En attendant, la machine juridictionnelle elle, est quasiment à l’arrêt depuis plusieurs semaines. Et c’est justement cela, l’objet de ces coupes de salaires, qui ont entrainé à leur tour les procédures ci-dessus évoquées.
Au niveau de la maison d’arrêt de correction de Ouagadougou, MACO, la situation est explosive, nous explique une source interne. Les décisions prises par le Président du Faso, dans le cadre de la lutte contre le covid-19, et dont certaines étaient relatives à l’élargissement de catégories spécifiques de détenus, est donc bloquée. Faute d’accord entre les parties concernées. Privant du même coup certains prisonniers d’une mesure dont ils attendent pourtant la mise en œuvre effective.
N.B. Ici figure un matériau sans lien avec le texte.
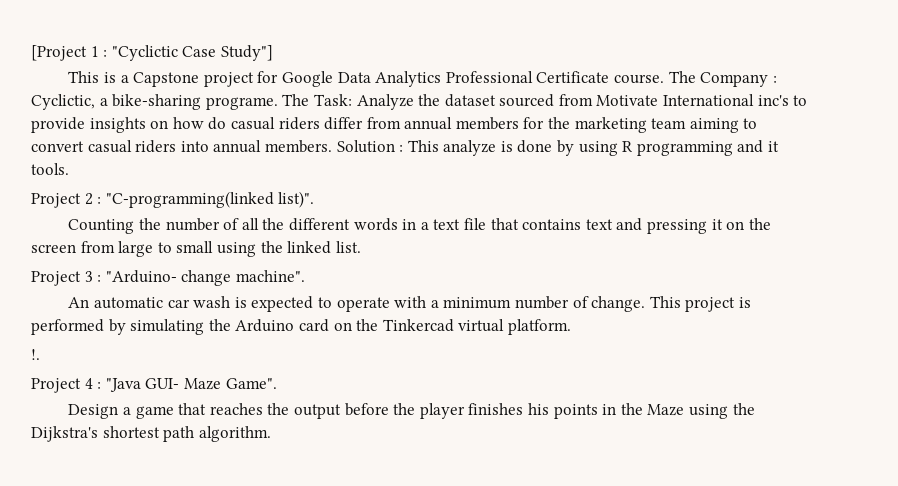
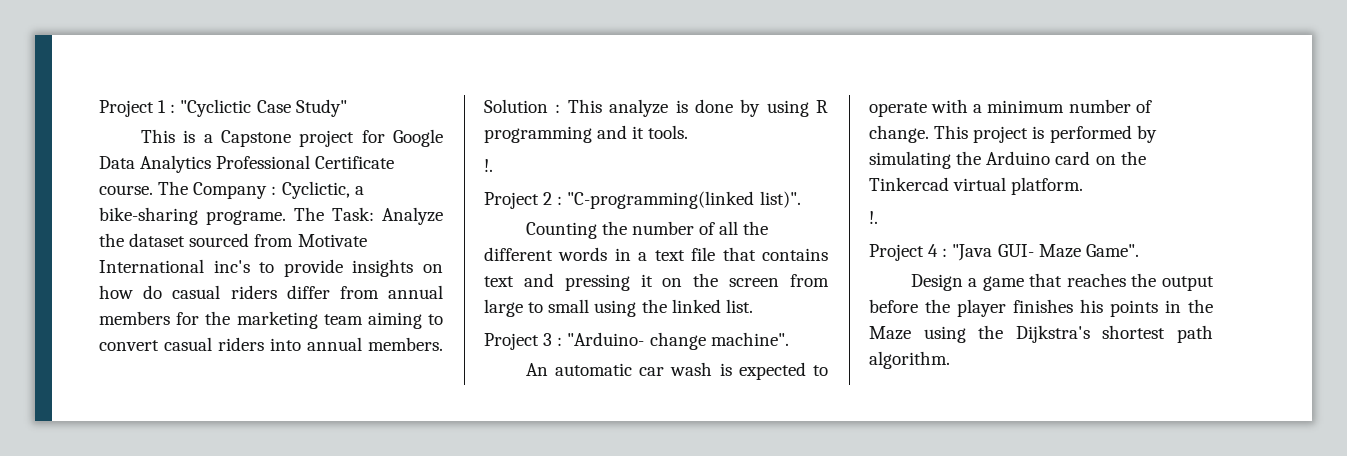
[31,45,87,61] [Project -> [99,100,154,117] Project
[220,45,273,61] Study"] -> [295,99,347,117] Study"
(69, 169) none -> [484,159,493,172] // !.

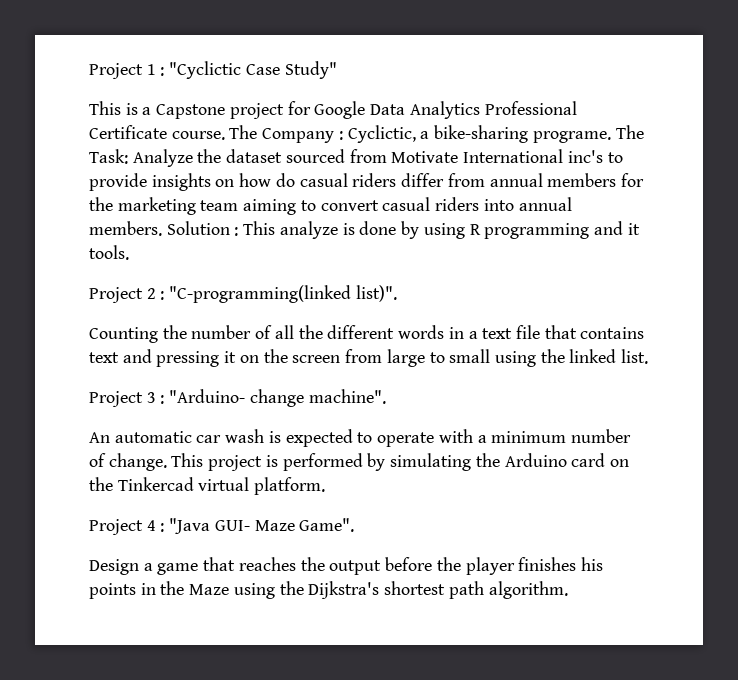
[484,159,493,172] // !. -> (129, 252) none
[869,211,878,224] // !. -> (326, 486) none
En effet, face à la fronde des magistrats qui sont en mouvement d’humeur, le gouvernement a visiblement tenté de contourner le blocage orchestré par leurs différents syndicats, dont les représentants n’ont donc pas été associés au processus d’élargissement desdits détenus, selon les explications qui résultent des différents recoupements que nous avons pu faire.
Bref, une belle cacophonie qui met l’Etat de droit dans une situation de conflit avec ses propres institutions. En témoigne cette passe d’armes inédite entre le ministre de la communication, porte-parole du gouvernement, et le Procureur du Faso près le TGI de Ouagadougou, à propos des brimades et des humiliations subies par certains citoyens et imputées à des éléments de forces de l’ordre, dans le cadre du respect des mesures de la surveillance du couvre-feu. A noter que celui-ci est désormais allégé et est passé depuis le 20 avril 2020, entre 21 heures et 4 heures du matin.
Il y a 5 ans, faut-il le rappeler, un forum national sur la Justice avait été organisé au Burkina Faso. Coût de l’opération, 300 millions FCFA au moins. Avec à la clé, des résolutions querellées de part et d’autre.